With the records below as input, work out how many lines include the word "text". Give only the number.
*** Material supplied Section Begins ***
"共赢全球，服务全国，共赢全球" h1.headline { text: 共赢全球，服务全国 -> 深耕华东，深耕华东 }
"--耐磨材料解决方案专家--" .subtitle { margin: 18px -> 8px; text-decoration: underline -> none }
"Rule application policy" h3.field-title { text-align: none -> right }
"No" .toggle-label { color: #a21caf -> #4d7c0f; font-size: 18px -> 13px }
*** Material supplied Section Ends ***
*** Material supplied Section Begins ***
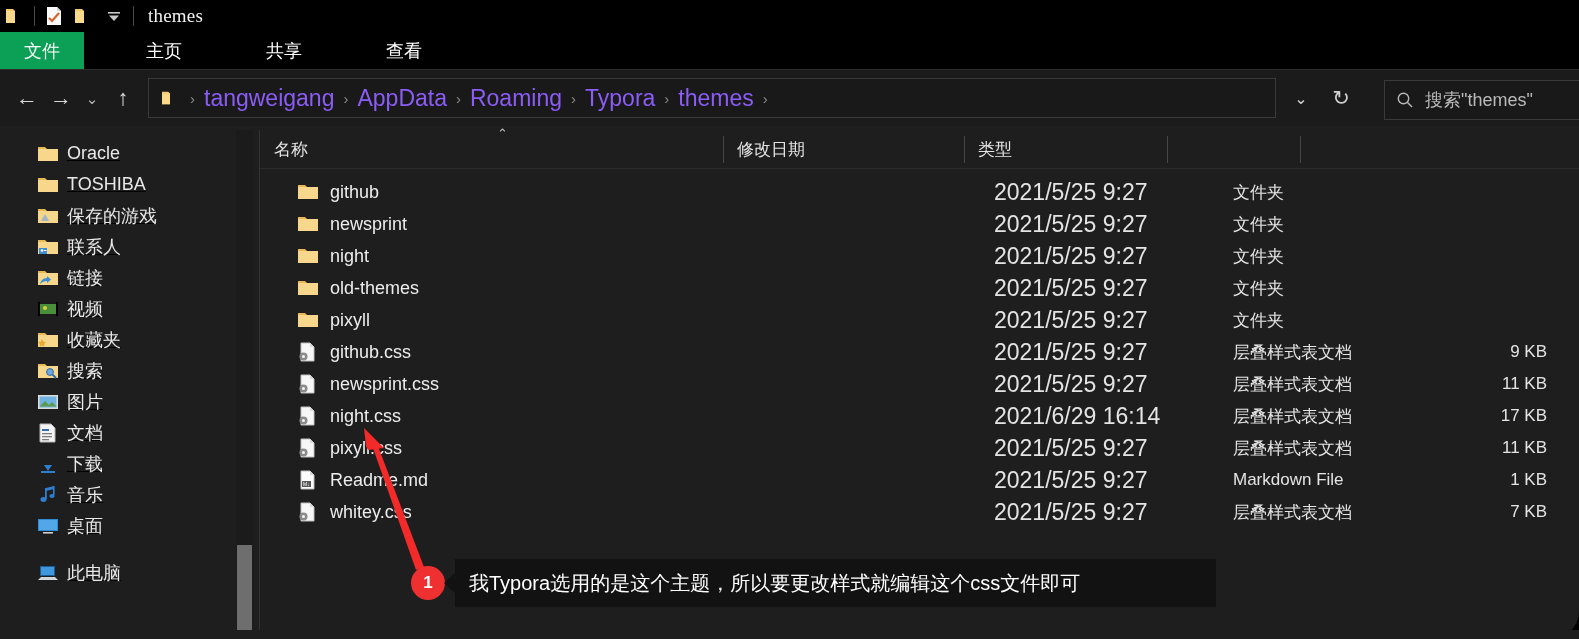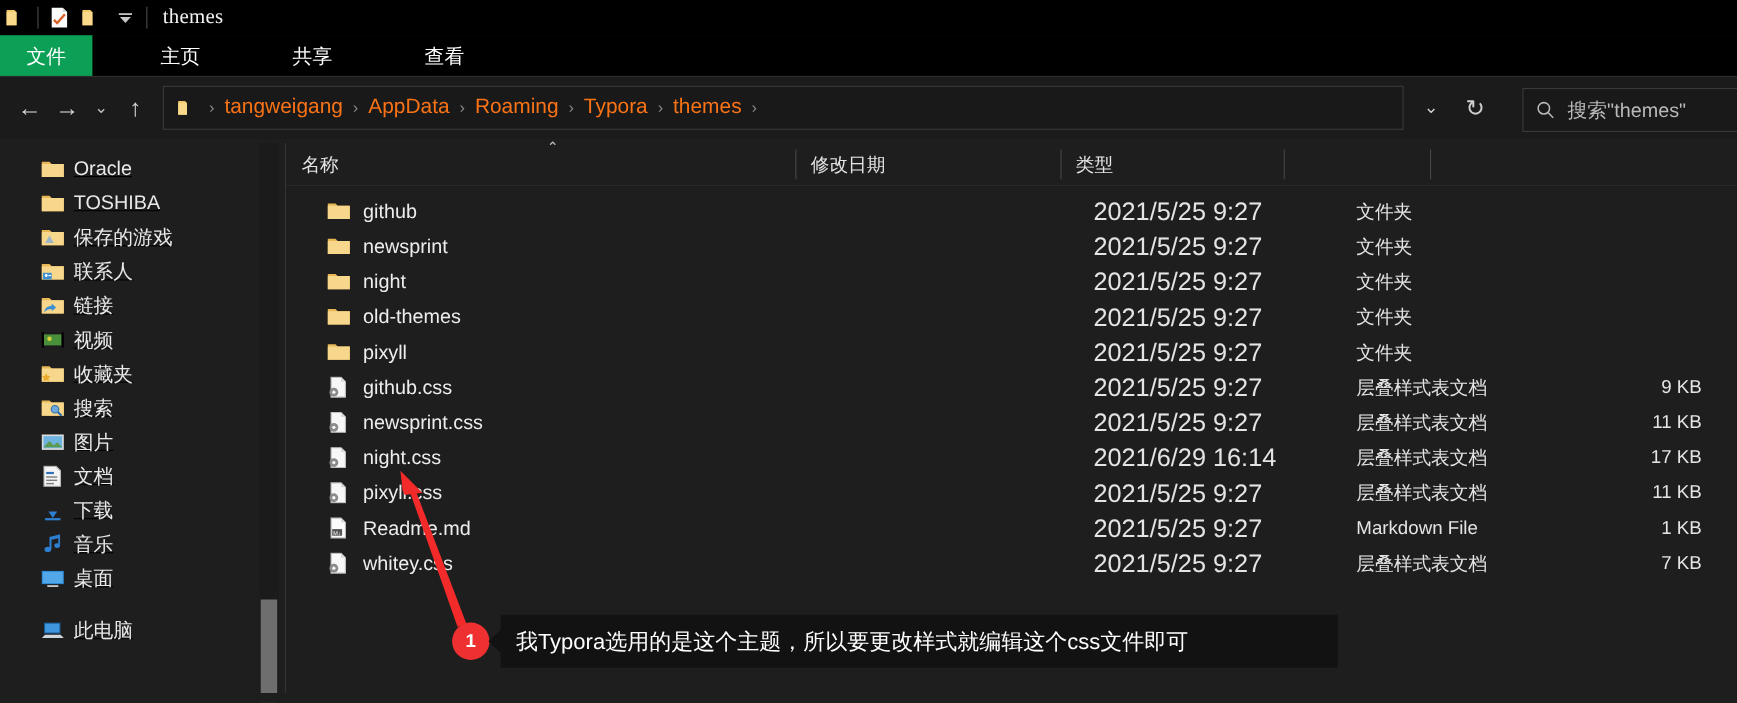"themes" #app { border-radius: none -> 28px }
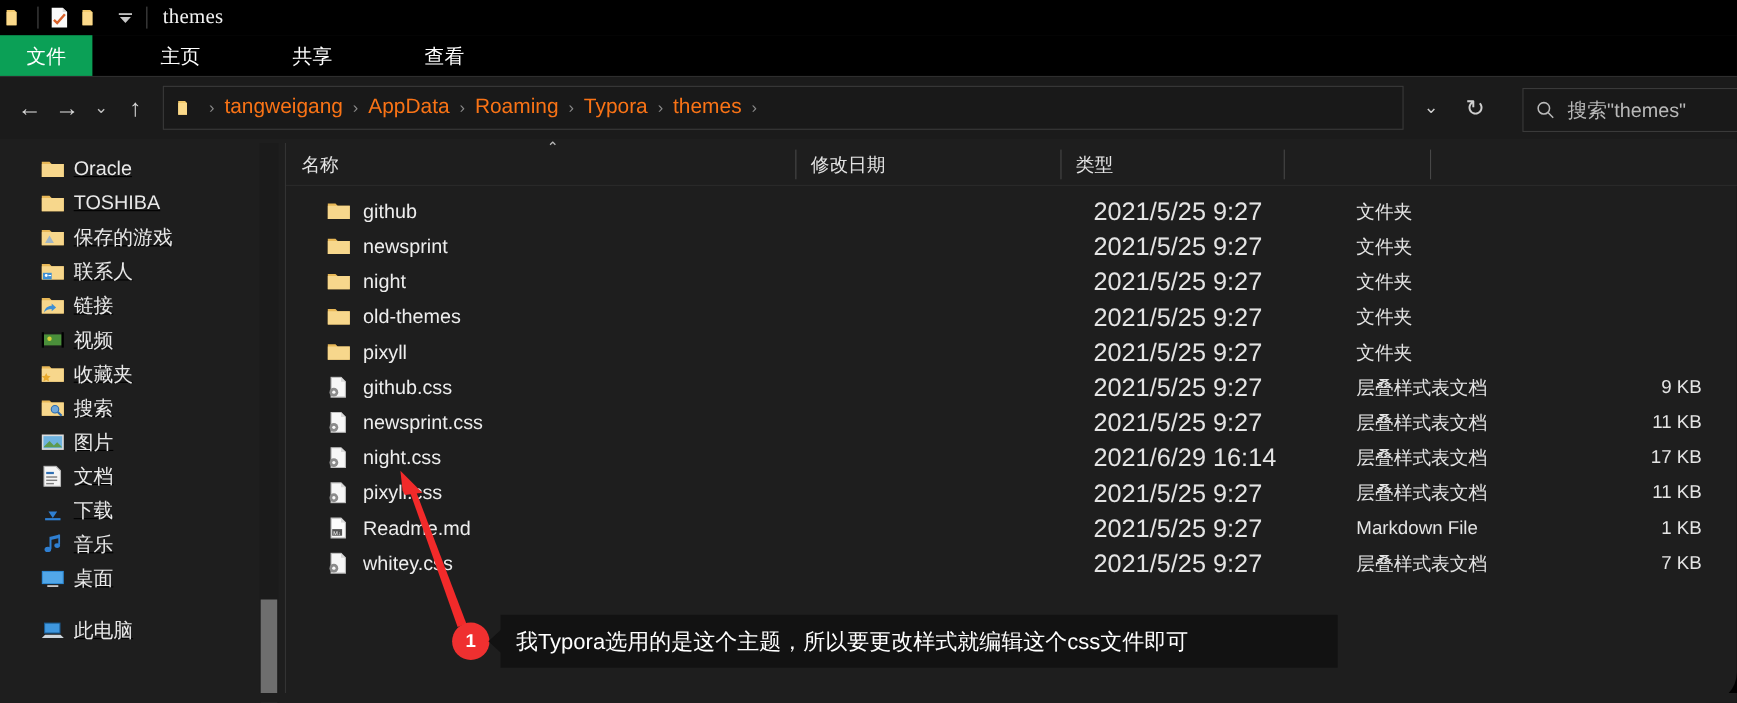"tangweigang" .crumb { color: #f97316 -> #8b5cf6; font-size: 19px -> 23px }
*** Material supplied Section Ends ***
Answer box — 3